« Michel Onfray philosophe alternatif » Interview par Béatrice Sutter - Revue ADN

B.S. : Vous avez transgressé les codes d’une discipline que l’on considère volontiers comme trop complexe pour être populaire en lançant l’université populaire de Caen. Quelles étaient vos motivations ?
M.O. : Je ne crois pas avoir transgressé de codes. L’université a les siens. J’ai les miens. Je n’ai jamais pensé l’université populaire comme une contre-université traditionnelle ou comme une machine de guerre lancée contre l’institution. L’Université officielle fait un travail qui est celui de la reproduction des idées dominantes par la transmission des pensées dominantes. Elle sélectionne ainsi les élites qui reproduiront le système. Elle est payante, ouvert sur inscription, elle exige un diplôme à l’entrée et en distribue un à la sortie, pour ce faire elle contrôle les connaissances. L’université populaire fonctionne à l’inverse : gratuite, ouvert à tous sans fichage administratif, elle ne demande aucun niveau, ne contrôle aucune connaissance et ne délivre aucun certificat. Elle se propose de mettre la culture au service de l’édification de soi et non de la reproduction sociale analysée finement par Bourdieu.

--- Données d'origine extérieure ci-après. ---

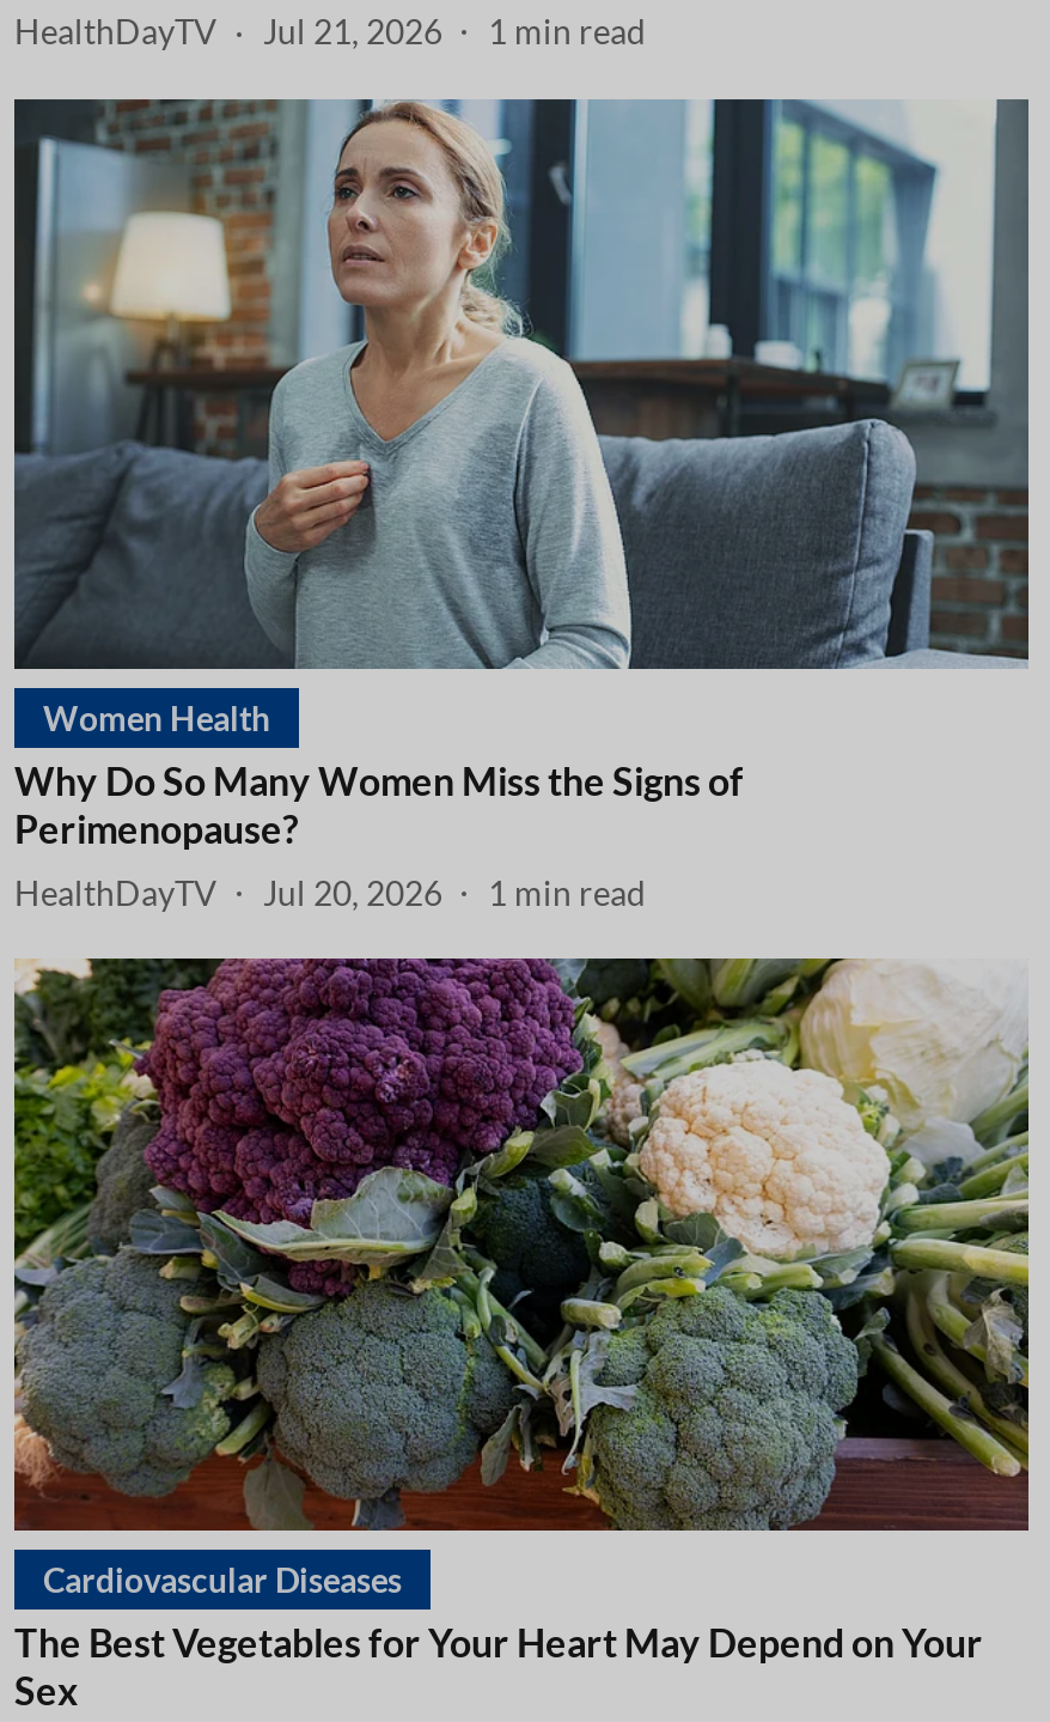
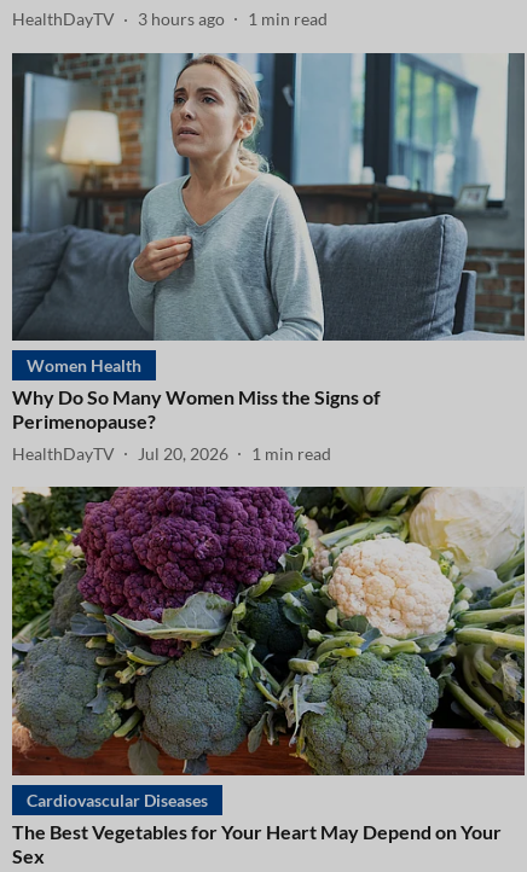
[14,11,646,51] HealthDayTV Jul 21, 2026 1 min read -> [12,8,328,29] HealthDayTV 3 hours ago 1 min read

B.S. : La subtilité de la pensée philosophique ne perd-elle rien en voulant s’adresser au plus grand nombre ?
M.O. : Il n’est pas de philosophie tellement complexe que l’on ne puisse la raconter avec des mots simples. Je vous renvoie à l’épicurisme dont Lucrèce transmet la subtilité avec un long poème versifié ! Quand la philosophie est incompréhensible, c’est qu’il n’y a rien à comprendre. L’argument de l’obscurité présentée comme une profondeur est un argument d’autorité. J’y ai souscrit quand j’étais jeune. J’ai passé l’âge de faire semblant de me pâmer devant des textes que personne ne comprend sans oser le dire par crainte du ridicule. Dans la discrétion d’une conversation, quand je cuisine un peu mes interlocuteurs sur leur dilection pour un philosophe particulièrement obscur dont ils vantent le génie, ils finissent par rendre les armes et me dire que, finalement, ils ne comprennent pas tout ce qu’ils affirment aimer… Je n’ai pas le fantasme de la sujétion de mes auditeurs, mais celui de leur édification. L’obscurantisme est l’une des modalités de la servitude infligée à plus petit que soi. Je ne jouis pas de maltraiter mes auditeurs ou mes lecteurs en espérant qu’ils me transformeront en gourou, en grand mamamouchi qui exigerait que l’on répète ses néologismes comme des mantras. On peut donc transmettre la subtilité en restant compréhensible.
B.S. : La culture pop est souvent considérée comme une sous-culture. Partagez-vous cette opinion ?
M.O. : Par qui ? Par l’élite autoproclamée qui célèbre les petits tirages qui seraient gage de qualité parce que ce sont leurs tirages ? Ou qui fustige la télévision parce qu’elle n’y est pas invitée ? Ou qu’elle ne sait pas emporter le morceau dans cette arène qui pue le sang et la sueur ? Ou qui ne croit qu’aux auditoires de vingt personnes parce que ce sont les siens ? Il n’y a pas une culture élitiste et une culture populaire : cette fracture est l’invention de l’élite. Il y a la culture et une volonté de la rendre accessible que l’on appelle populaire et un refus de la rendre accessible que l’on peut dire élitaire. La sous-culture, si elle existait, serait celle des obscurantistes dont le modèle est plus Houdini et ses tours de magie que Socrate et sa pratique sublime.